Exercise requirements –
From the data below, return the exact lines starting at the line containing "payment terms: 60 days -> 21 days" and ending at the line containing "total: 40859.63 -> 31062.82", both included, and nothing else.

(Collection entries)
== Segment start ==

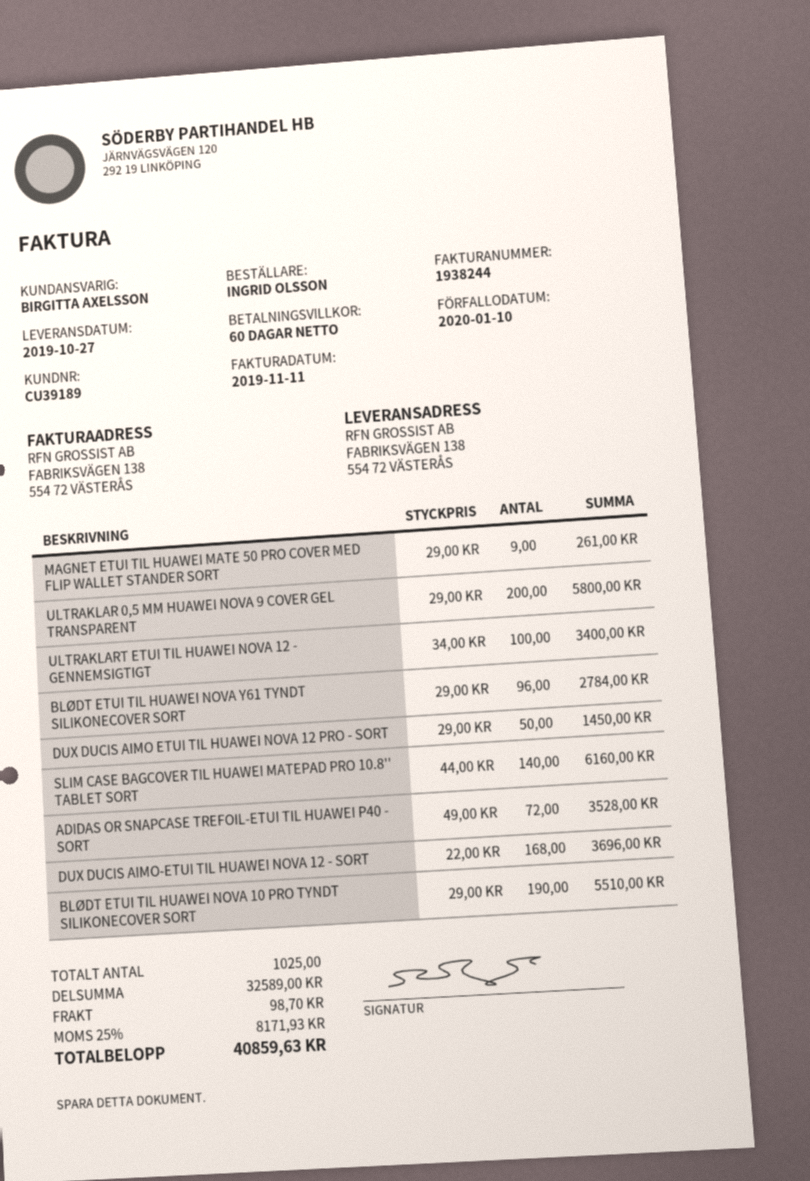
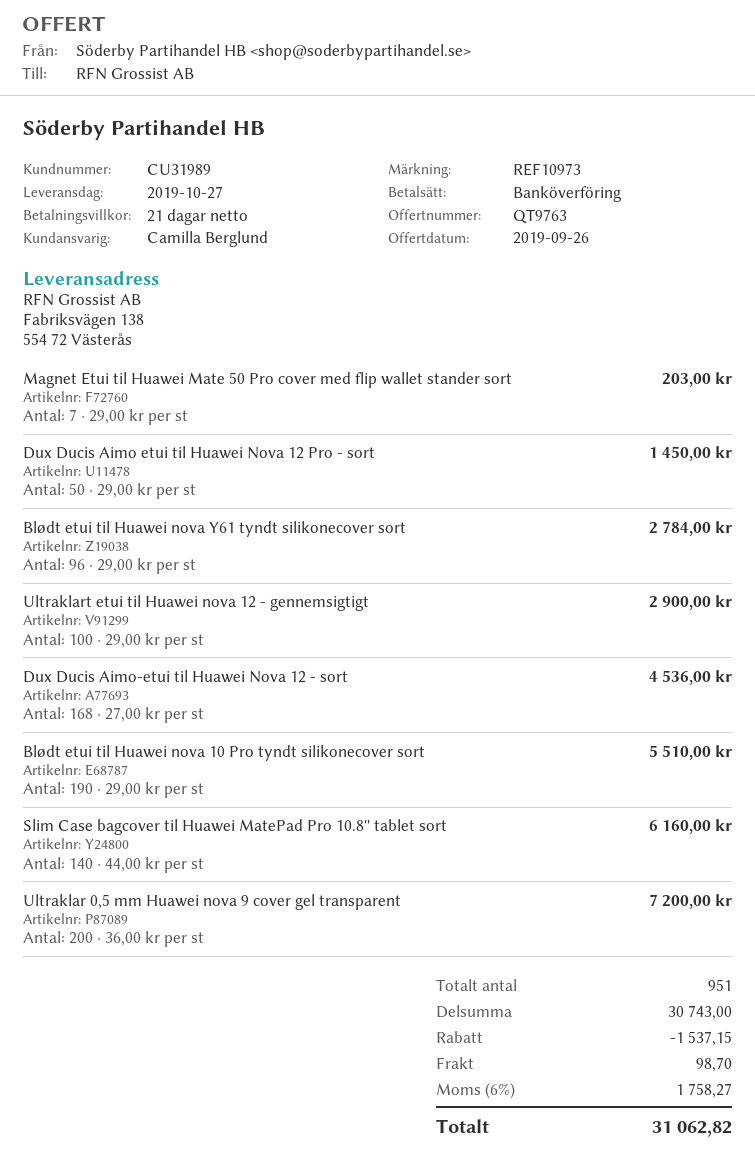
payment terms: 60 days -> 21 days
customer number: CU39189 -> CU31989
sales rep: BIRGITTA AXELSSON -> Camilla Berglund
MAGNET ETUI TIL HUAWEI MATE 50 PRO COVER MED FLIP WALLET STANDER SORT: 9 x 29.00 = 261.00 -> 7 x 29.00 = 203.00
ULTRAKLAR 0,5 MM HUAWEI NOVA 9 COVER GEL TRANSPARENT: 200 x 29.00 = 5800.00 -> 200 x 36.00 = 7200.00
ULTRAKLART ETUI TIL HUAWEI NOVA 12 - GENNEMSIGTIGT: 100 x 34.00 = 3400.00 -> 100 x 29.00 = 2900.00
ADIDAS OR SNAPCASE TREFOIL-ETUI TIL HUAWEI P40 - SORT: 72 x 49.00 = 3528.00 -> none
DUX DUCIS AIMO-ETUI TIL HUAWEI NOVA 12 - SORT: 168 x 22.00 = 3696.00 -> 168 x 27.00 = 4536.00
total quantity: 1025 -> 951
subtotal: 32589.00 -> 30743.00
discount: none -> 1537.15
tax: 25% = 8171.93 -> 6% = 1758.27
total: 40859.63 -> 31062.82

== Segment end ==
== Segment start ==

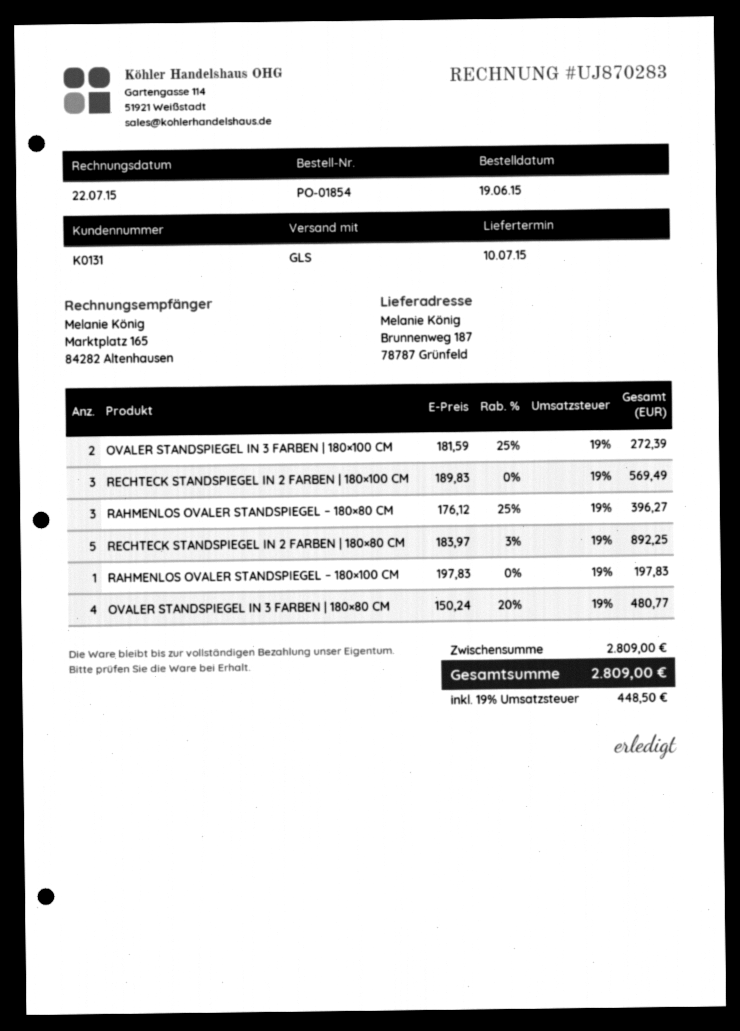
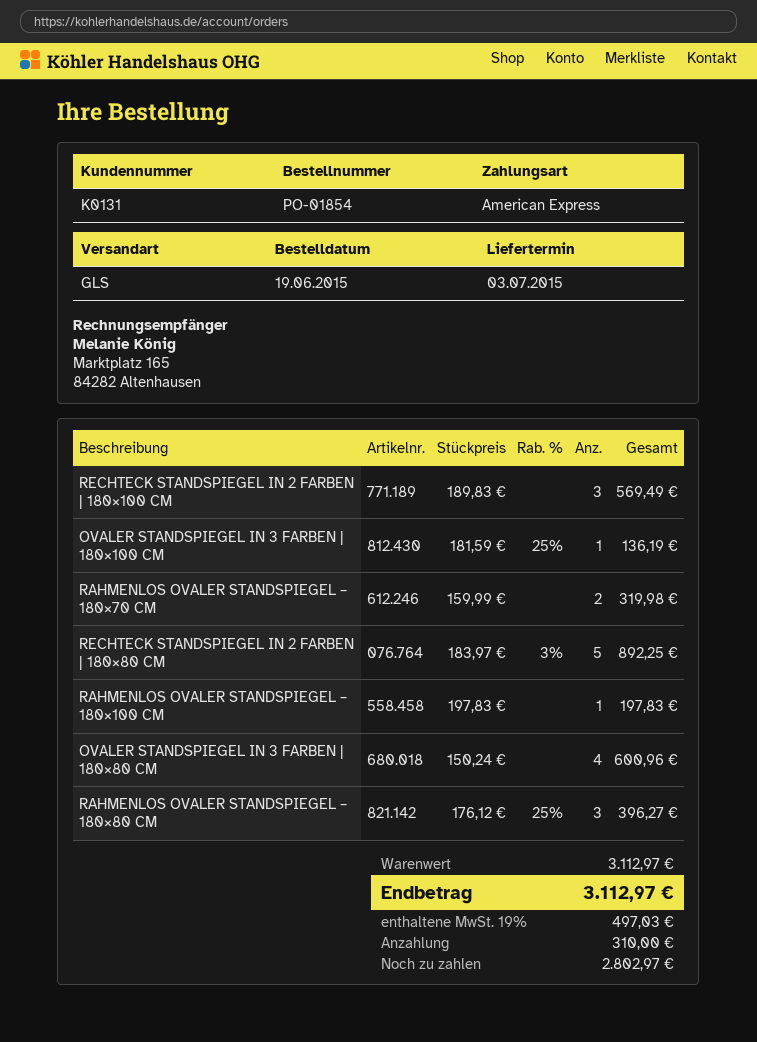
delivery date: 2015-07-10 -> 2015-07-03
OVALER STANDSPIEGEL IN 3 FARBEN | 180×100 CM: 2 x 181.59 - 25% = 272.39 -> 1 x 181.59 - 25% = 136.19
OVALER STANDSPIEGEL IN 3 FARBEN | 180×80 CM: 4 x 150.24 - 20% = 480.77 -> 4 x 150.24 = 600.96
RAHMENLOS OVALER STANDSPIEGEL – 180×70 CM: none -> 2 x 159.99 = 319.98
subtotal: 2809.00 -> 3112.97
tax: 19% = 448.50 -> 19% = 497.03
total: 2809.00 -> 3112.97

== Segment end ==

Result for this task –
payment terms: 60 days -> 21 days
customer number: CU39189 -> CU31989
sales rep: BIRGITTA AXELSSON -> Camilla Berglund
MAGNET ETUI TIL HUAWEI MATE 50 PRO COVER MED FLIP WALLET STANDER SORT: 9 x 29.00 = 261.00 -> 7 x 29.00 = 203.00
ULTRAKLAR 0,5 MM HUAWEI NOVA 9 COVER GEL TRANSPARENT: 200 x 29.00 = 5800.00 -> 200 x 36.00 = 7200.00
ULTRAKLART ETUI TIL HUAWEI NOVA 12 - GENNEMSIGTIGT: 100 x 34.00 = 3400.00 -> 100 x 29.00 = 2900.00
ADIDAS OR SNAPCASE TREFOIL-ETUI TIL HUAWEI P40 - SORT: 72 x 49.00 = 3528.00 -> none
DUX DUCIS AIMO-ETUI TIL HUAWEI NOVA 12 - SORT: 168 x 22.00 = 3696.00 -> 168 x 27.00 = 4536.00
total quantity: 1025 -> 951
subtotal: 32589.00 -> 30743.00
discount: none -> 1537.15
tax: 25% = 8171.93 -> 6% = 1758.27
total: 40859.63 -> 31062.82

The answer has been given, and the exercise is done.